Starting up the #NoMakeup campaign, recently, Alicia Keys made a vow to go makeup-free. The world wanted to see her for who she was not and she's not having that anymore. The singer claimed that she was sick of the pressure to look perfect. Being uncomfortable with the idea at first, Keys kept the "raw and real" feel from the album alive in her no makeup photo shoot.
She wrote an essay for the Lenny newsletter where she talked about the pressures women face to look a certain way.
"Before I started my new album, I wrote a list of all the things that I was sick of. And one was how much women are brainwashed into feeling like we have to be skinny, or sexy, or desirable, or perfect. One of the many things I was tired of was the constant judgment of women. The constant stereotyping through every medium that makes us feel like being a normal size is not normal, and heaven forbid if you're plus-size. Or the constant message that being sexy means being naked.
All of it is so frustrating and so freakin' impossible," Keys wrote.
Keys' experiences allowed for her to uncover her hidden treasures teaching her the important lesson of being confident in her natural skin.
"I swear it is the strongest, most empowered, most free, and most honestly beautiful that I have ever felt," Keys wrote.
Too many times, women are told to cover up and become the mainstream definition of beautiful. Along with it, we don't realize that we are also being told to cover our minds, thoughts, and values. With immense pressure from mass media, our only worth becomes our beauty. This is where we get dehumanized and objectified. We lose our worth, we lose our humanity, we lose power and liberation.
Coming from the heart of beauty icons, Keys understands that as long as she continues to cover herself with makeup, she will continue to cover herself for who she truly is.
"I hope to God it's a revolution," she wrote. "'Cause I don't want to cover up anymore.
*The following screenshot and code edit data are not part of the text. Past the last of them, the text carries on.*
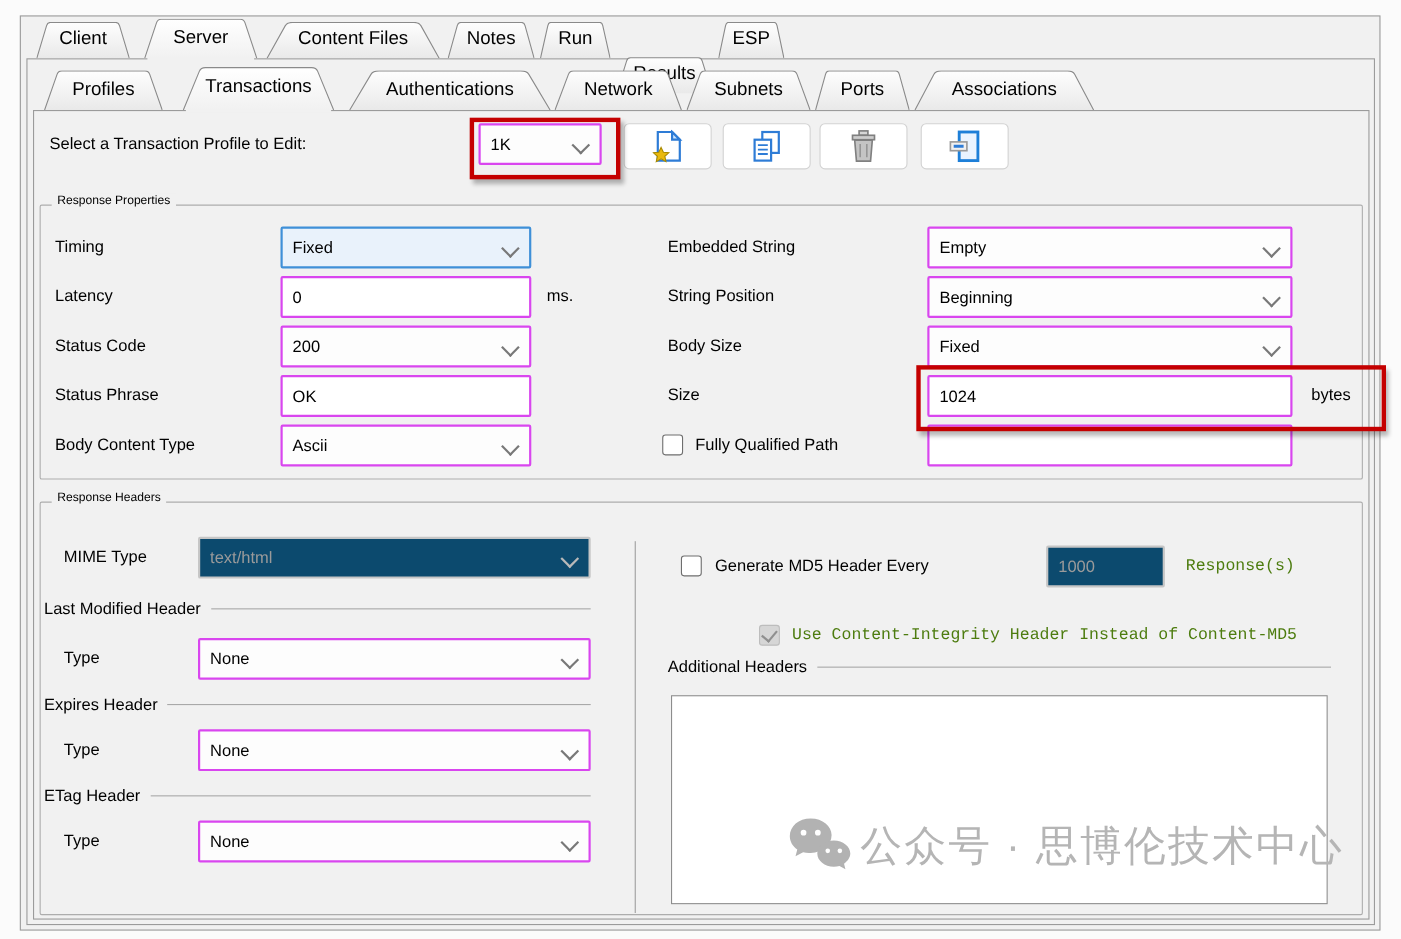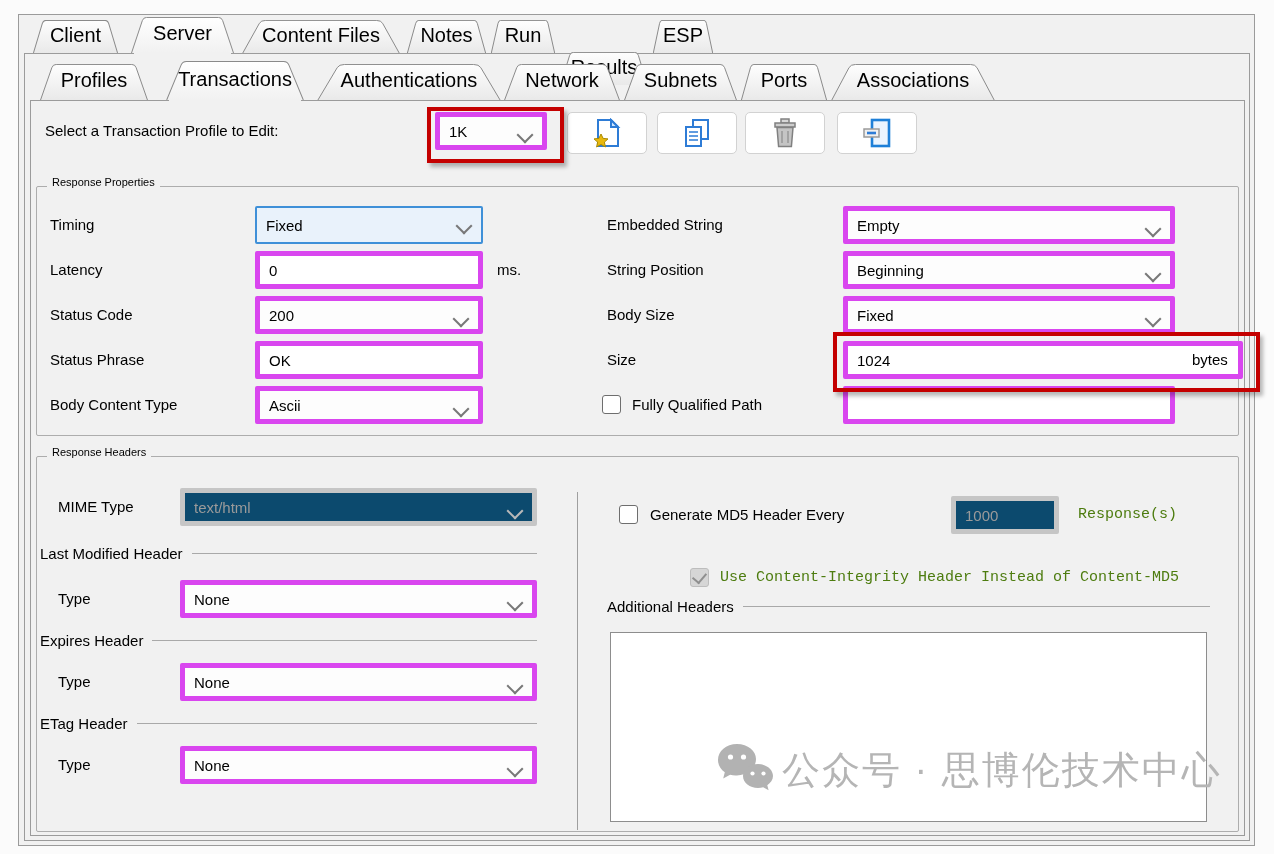--- a/index.html
+++ b/index.html
@@ -15,7 +15,7 @@
   .tab{position:absolute;z-index:5;}
   .tab svg{position:absolute;left:0;top:0;width:100%;height:100%;}
   .tab .tlabel{position:absolute;inset:0;display:flex;align-items:center;justify-content:center;
-    padding-bottom:3px;font-size:20px;color:#000;white-space:nowrap;}
+    padding-bottom:3px;font-size:17px;color:#000;white-space:nowrap;}
   .cover{position:absolute;background:#f1f1f1;z-index:6;}
   
   .lbl{position:absolute;height:38px;line-height:38px;white-space:nowrap;color:#000;z-index:3;}

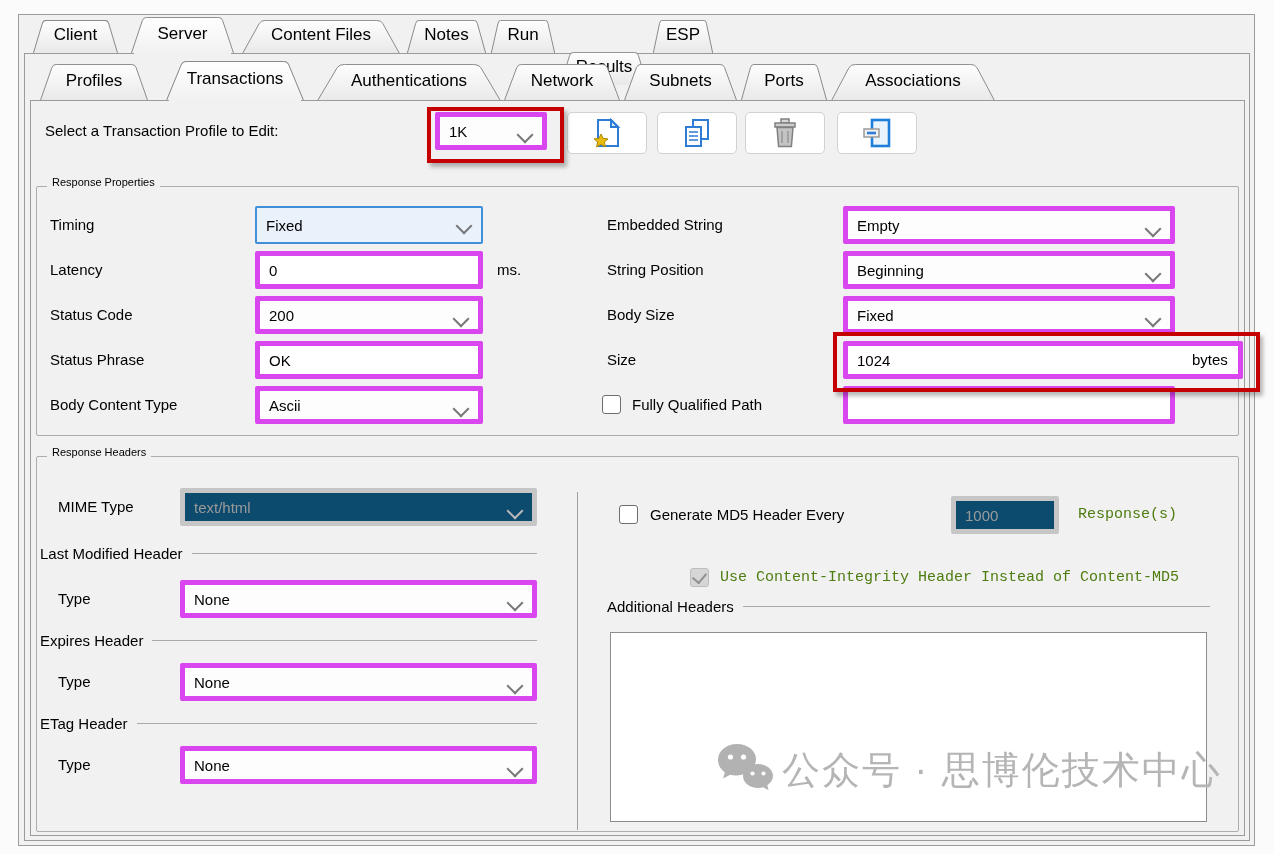--- a/index.html
+++ b/index.html
@@ -19,7 +19,7 @@
   .cover{position:absolute;background:#f1f1f1;z-index:6;}
   
   .lbl{position:absolute;height:38px;line-height:38px;white-space:nowrap;color:#000;z-index:3;}
-  .field{position:absolute;height:38px;background:#fff;border:5px solid #d946ef;border-radius:2px;
+  .field{position:absolute;height:38px;background:#fff;border:2px solid #d946ef;border-radius:2px;
     display:flex;align-items:center;padding:0 26px 0 9px;box-sizing:border-box;z-index:3;}
   .field.dd{background:#fdfdfd;}
   .field.inp{padding-right:9px;}

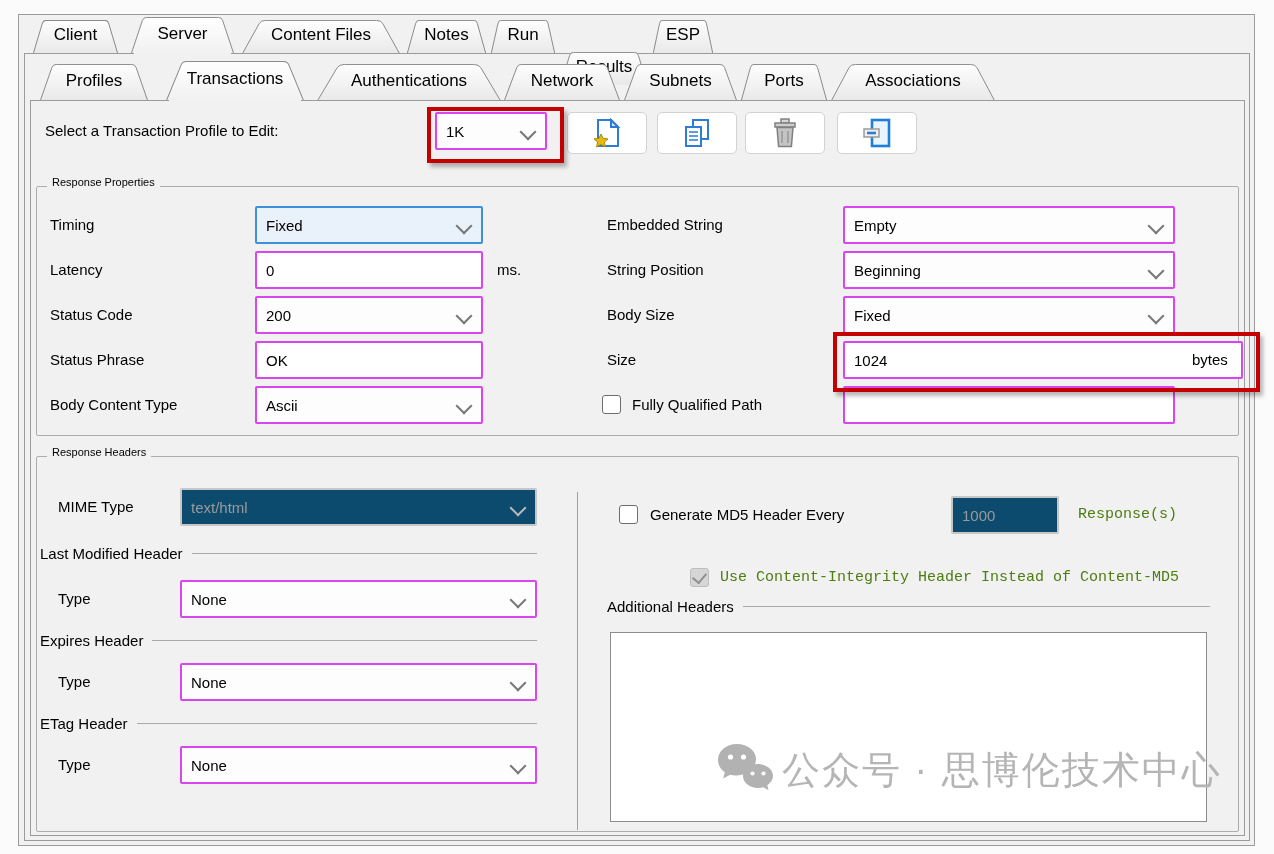--- a/index.html
+++ b/index.html
@@ -244,7 +244,7 @@
   <span class="chev"></span>
 </div>
 <div class="lbl" style="left:607px;top:341px;">Size</div>
-<div class="field inp" style="left:843px;top:341px;width:400px;">
+<div class="field inp" style="left:843px;top:341px;width:332px;">
   <span>1024</span>
 </div>
 <div class="unit" style="left:1192px;top:341px;">bytes</div>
Not my face, not my mind, not my soul, not my thoughts, not my dreams, not my struggles, not my emotional growth. Nothing."
Man has a tendency to be generally ungrateful and unhappy with what he/she already has. We are unable to see the treasures we own despite them being in front of our eyes.
We don't think to realize that maybe our natural selves with our natural skin tones, and blemishes and brow shapes are our makeup. The way we were made, was the only needed and best makeup we've could've ever gotten.
We don't need anyone telling us how to look and we can't let them tell us how to look. Imagine a world where there were no commercials, no magazines, no TV shows, no celebrities. Would women be as crazy as they are about makeup? Would we go out of our way to contour entire bodies to look what we're told is beautiful? I don't think we would because we'd be free to pursue ourselves rather than a nonexistent utopian figure created by advertisers who make the call that makeup empowers us as women. They create a false narrative of women and unfortunately we are falling for it. The picture they paint is truly that of a dystopia where our values are deprived of.
If anything that should empower us, should certainly not be found on aisle racks. A woman's worth and beauty do not derive from the amount of money she pays for foundation, or from the length of her eyelashes or from the size of her lips.
If I don't wear makeup, I'm not free just yet. I'm not free until we're all free. You are the only one who has your face, your freckles, your hair, your size and if you don't own your treasures, who will?